The problem here is that I just couldn’t get that deck to a point I was happy with. I think it kind of existed to prey on Splinter Twin, and it plays less well against G/R Tron and Eldrazi–basically, it has the same problem as straight U/R–and while it’s better at going long, and has a more diverse range of modes of interaction available, I’m still just not comfortable playing a reactive deck that necessarily has narrow answers in an unresolved field as large and diverse as Modern after bannings.
One innovation that I found that I liked in that kind of deck was just playing Stone Rain or Molten Rain in the maindeck. It’s best against Tron, but if you stick a Jace, Vryn’s Prodigy on turn 2 and cast Molten Rain on turn 3, Jace will usually let you cast it again on turn 4, and then by the time you find the next Molten Rain, you should be ready to flash it back too, and getting this many lands blown up is a problem for a lot of decks. Basically, it’s like Fulminator Mage + Kolaghan’s Command, but faster and you have more ways to do it.
The other approach I took is trying Jori En in the shell of Shouta Yasooka’s Eternal Command deck. This deck got pushed out of the format by Scavenging Ooze decks, but it’s possible that those will be minimized by the strength of G/R Tron and Eldrazi, so I thought there might be an opening here. It’s not a perfect fit, as the spells are more expensive than Jori En would like, and Jori doesn’t really like it when you deploy things with Aether Vial, but it’s a deck that’s definitely trying to play the right kind of game, and it’s already playing creatures, so it’s not a bad fit.
Here, again, the problem was that while Jori might be a step in the right direction for this deck, it still just fundamentally isn’t the kind of Magic I want to be playing in Modern.
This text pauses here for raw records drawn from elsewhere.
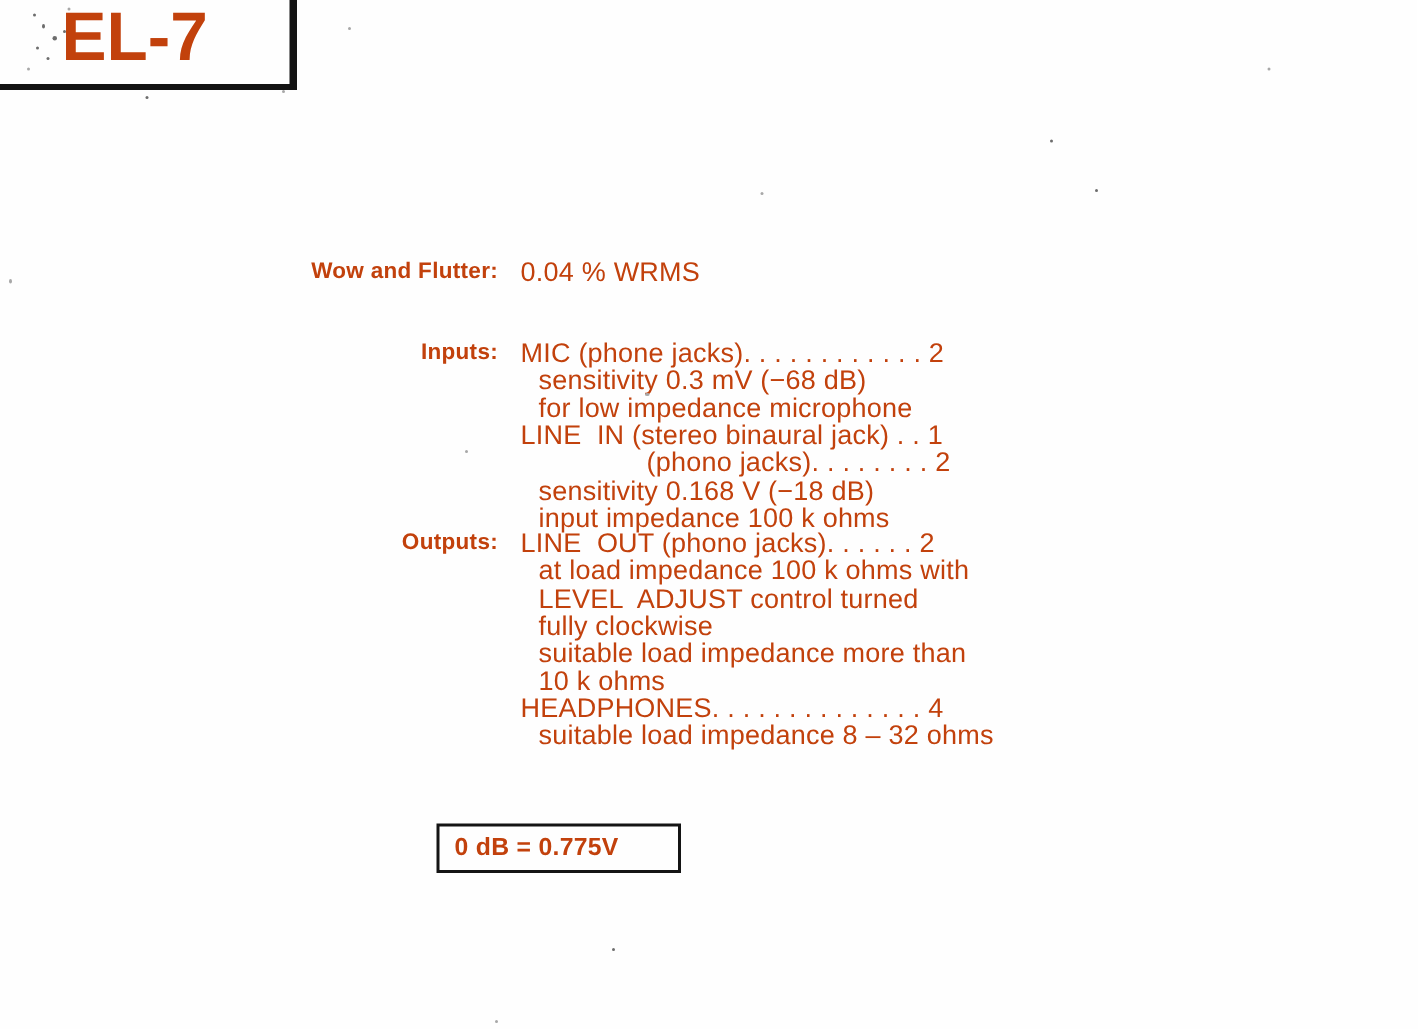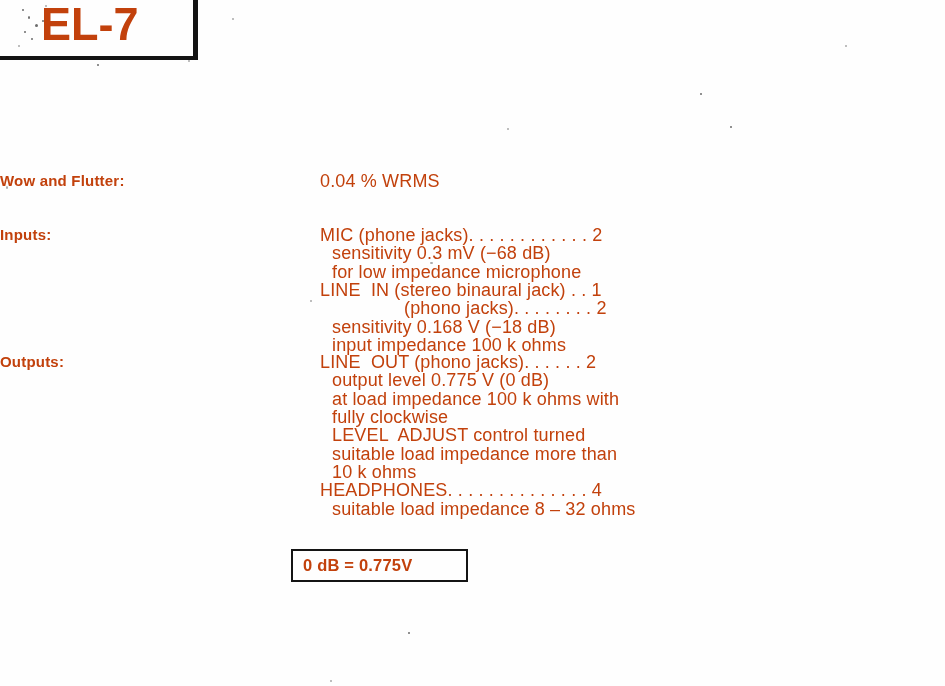"Wow and Flutter:" .spec-label { padding-left: none -> 27px; text-align: left -> right }
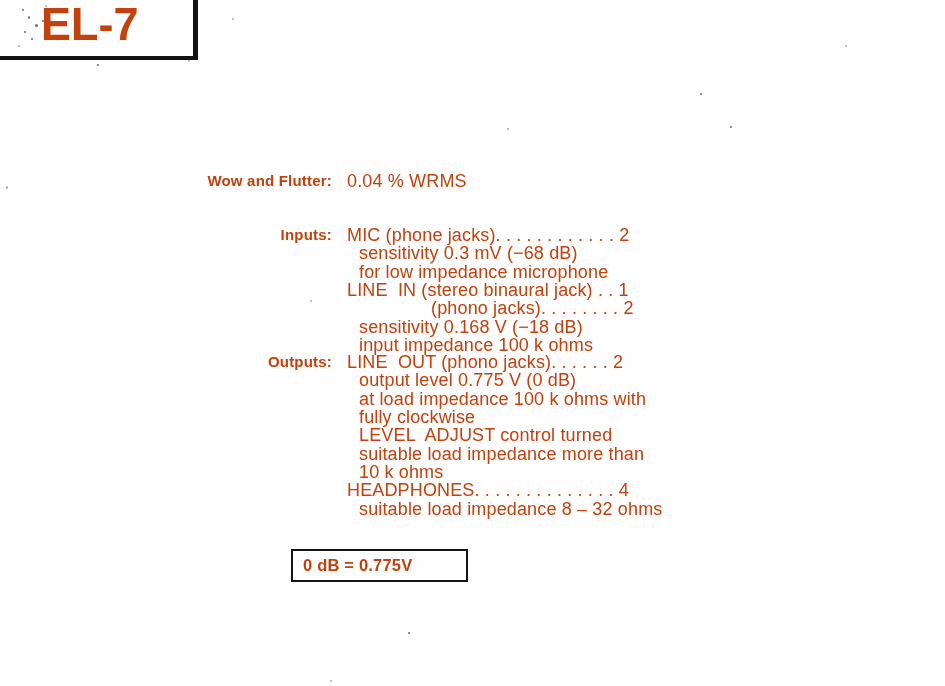"output level 0.775 V (0" div.spec-line { html: <div>output level 0.775 V (0 dB)</div> -> none }
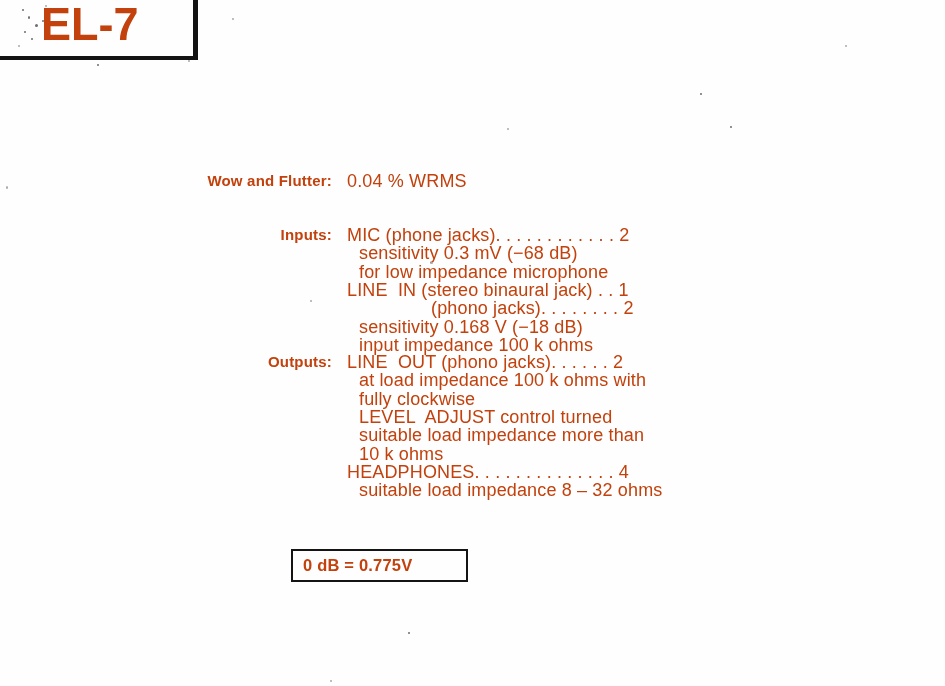"fully clockwise" div.spec-line { order: before "LEVEL ADJUST control turned" -> after "LEVEL ADJUST control turned" }
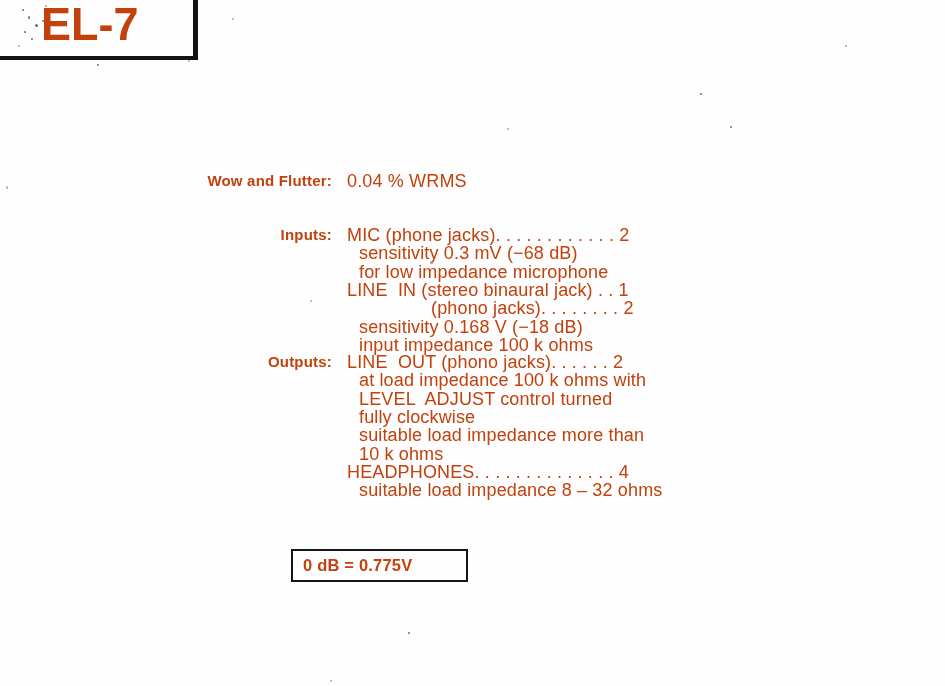"0 dB = 0.775V" .db-box { width: 177px -> 163px }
In fact, the real issue is that while Jori En, Ruin Diver is a powerful card in Modern, it’s not just at odds with what some decks want to do, but it’s at odds with what I want to do, which, as always, is to have a proactive game plan I can count on against a wide variety of strategies.
As for Limited, despite a horrible run in Sealed Deck at #GPVan, I’m still feeling good about the Draft format after a great weekend in Seattle for the Super Sunday Series Championship. Now isn’t really the time to get into my Limited strategy, but I hope to address that after the Pro Tour’s over.
This Pro Tour will be really interesting, and likely among the most diverse ever. I’m particularly looking forward to seeing how the Pro Tour differs from #SCGRegionals, though it’s worth remembering that if there’s a breakout deck on the first day of the Pro Tour, it could suddenly swing the #SCGRegionals metagame.
If you’re playing in #SCGRegionals, you’ll want to pay really close attention to the Pro Tour coverage, and especially the narrative about which decks are doing well, as that’ll be on everyone’s mind going into Regionals, but people won’t be in perfect position to take advantage of it, having so little time to react, with their tournament starting the next day. The fallout after these events, when we have a real metagame and time to work before the next Modern event, will also be interesting. I expect Modern next month to look very different from Modern today, which is a great thing to be able to say about the format.